Lei affermò e sospirò con aria abbattuta “Bé... ho avuto il mio regalo di Natale! Anche se in anticipo!” constatò cercando di restare allegra. Afferrò uno strofinaccio e la scopa e andò a pulire il tavolo. Era immersa nei suoi pensieri, intenta a ripercorrere le ultime ore di quella serata, così inizialmente non si era accorta che il tovagliolo di carta bianco che aveva appallottolato e gettato a terra aveva su delle scritte. Solo quando le ci ricadde l'occhio spostandolo con la scopa, le notò. Corrugò la fronte mentre si chinava a raccoglierlo. Lo spiegò e per poco non le prese un colpo quando lesse cosa vi era scritto. Gli occhi le si riempirono di lacrime che si riversarono sulle sue guance. Trattenne a stento un singulto. Rilesse di nuovo quelle poche parole, incredula: “H
ountō ni, arigatō!”. Poco più sotto un kanji che conosceva perfettamente: “. - Arashi! - sussurrò asciugandosi le lacrime con il dorso della mano. Gesto inutile dato che continuavano a fuoriuscire. Sì, era stato proprio un bel regalo inaspettato di Natale poter incontrare quella sera i suoi idoli. Coloro che da diversi anni, ormai, allietavano ogni suo giorno. Aveva avuto la possibilità di parlarci quelle poche ore. Era davvero contenta.

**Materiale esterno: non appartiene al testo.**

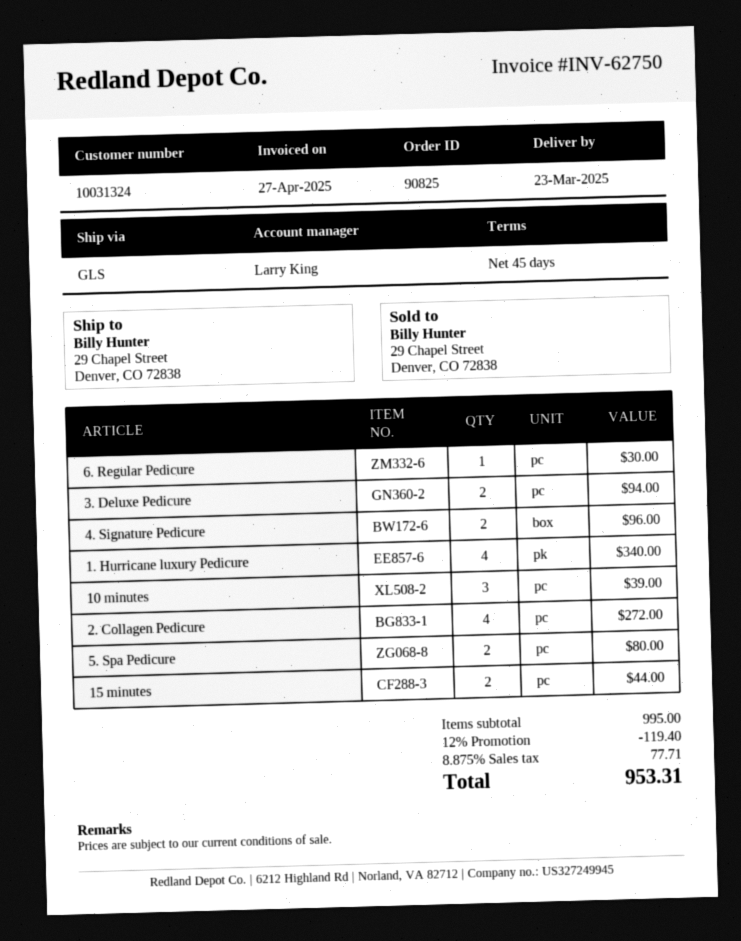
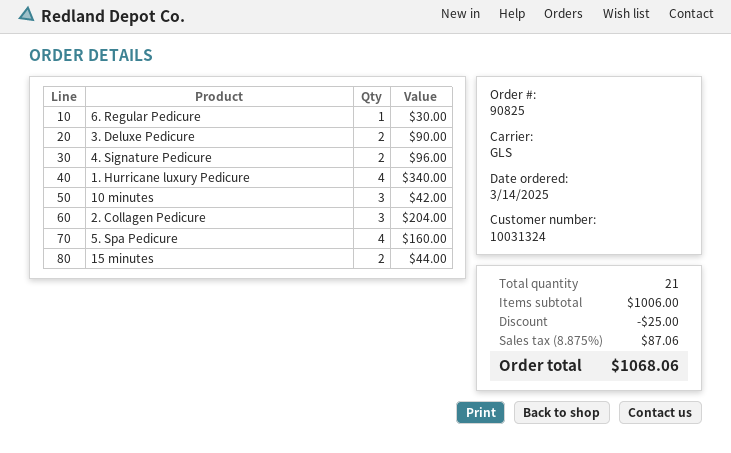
3. Deluxe Pedicure: 2 for 94.00 -> 2 for 90.00
10 minutes: 3 for 39.00 -> 3 for 42.00
2. Collagen Pedicure: 4 for 272.00 -> 3 for 204.00
5. Spa Pedicure: 2 for 80.00 -> 4 for 160.00
subtotal: 995.00 -> 1006.00
discount: 119.40 -> 25.00
tax: 8.875% = 77.71 -> 8.875% = 87.06
total: 953.31 -> 1068.06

Stava per alzarsi, ma qualcos'altro attirò la sua attenzione. A terra, sotto una sedia, vi era un oggetto colorato. Si allungò sotto il tavolo per afferrarlo e un'esclamazione sorpresa le uscì dalla gola – Questa è... - mormorò rigirandosi la sciarpa rossa fra le mani.
- Che stai facendo lì sotto? - chiese il capo che la osservava interdetto da dietro il bancone.

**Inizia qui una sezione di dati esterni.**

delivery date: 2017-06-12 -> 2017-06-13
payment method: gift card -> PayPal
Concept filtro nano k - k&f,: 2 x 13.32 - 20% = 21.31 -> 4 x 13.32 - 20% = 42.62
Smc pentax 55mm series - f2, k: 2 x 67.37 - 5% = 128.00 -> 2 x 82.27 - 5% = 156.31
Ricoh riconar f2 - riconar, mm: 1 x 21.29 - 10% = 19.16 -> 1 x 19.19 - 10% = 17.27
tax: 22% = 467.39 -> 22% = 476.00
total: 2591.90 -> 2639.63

Giulia sobbalzò per lo spavento e questo le causò una capocciata contro il tavolo. Inutile dire che il ragazzo scoppiò a ridere divertito. -
Itai! - si lamentò sollevandosi.
- Cos'hai in mano? - domandò incuriosito l'altro.
- Una sciarpa. - riferì massaggiandosi il punto che aveva sbattuto – E' di uno degli Arashi! - spiegò dolorante. Doveva essere di Ninomiya, c'era lui seduto in quel posto. Anche se non ricordava che la portasse quando erano arrivati. Ma in effetti non aveva fatto proprio caso a cosa indossassero. Si era concentrata solo sui loro visi – La metterò da parte, potrebbe venire a riprendersela! - mormorò appoggiandola su un altro tavolo.

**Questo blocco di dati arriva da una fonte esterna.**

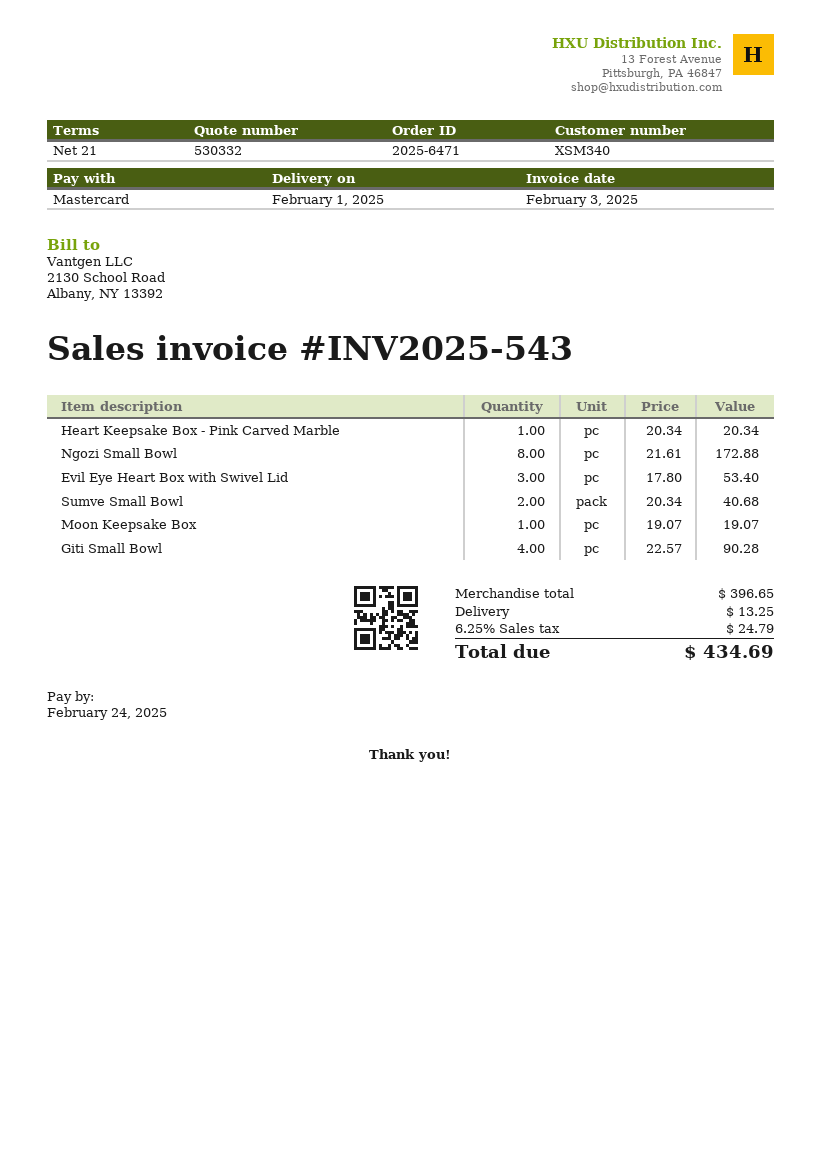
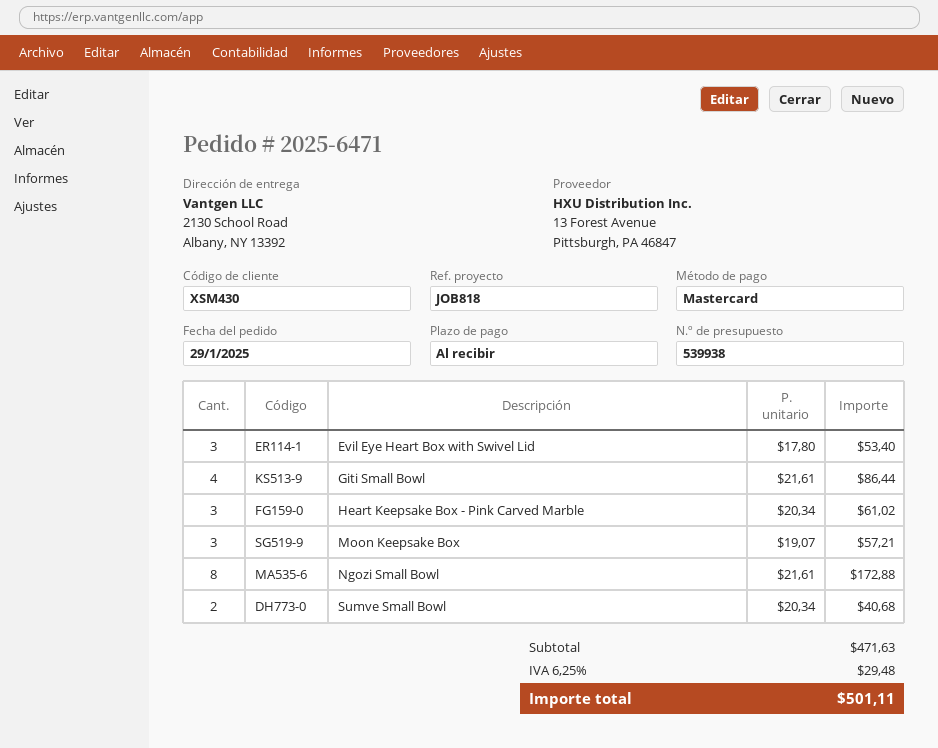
quote number: 530332 -> 539938
payment terms: 21 days -> on receipt
customer number: XSM340 -> XSM430
Heart Keepsake Box - Pink Carved Marble: 1 x 20.34 = 20.34 -> 3 x 20.34 = 61.02
Moon Keepsake Box: 1 x 19.07 = 19.07 -> 3 x 19.07 = 57.21
Giti Small Bowl: 4 x 22.57 = 90.28 -> 4 x 21.61 = 86.44
subtotal: 396.65 -> 471.63
shipping: 13.25 -> none
tax: 6.25% = 24.79 -> 6.25% = 29.48
total: 434.69 -> 501.11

- Aspetta e spera! - fu il commento aspro che le regalò lui. Ora che quei cinque se ne erano andati poteva tornare a parlarne male – Ne avranno una marea di sciarpe, cosa vuoi che importi loro se ne perdono una! O comunque, con tutti i soldi che hanno, potrebbero comprarsene a bizzeffe! -
Lei gli lanciò un'occhiataccia – Smettila di parlare così! - esclamò stizzita – Il fatto che ti stanno sulle scatole non te ne dà il diritto. - sibilò prima di ritornare a pulire a terra con la scopa.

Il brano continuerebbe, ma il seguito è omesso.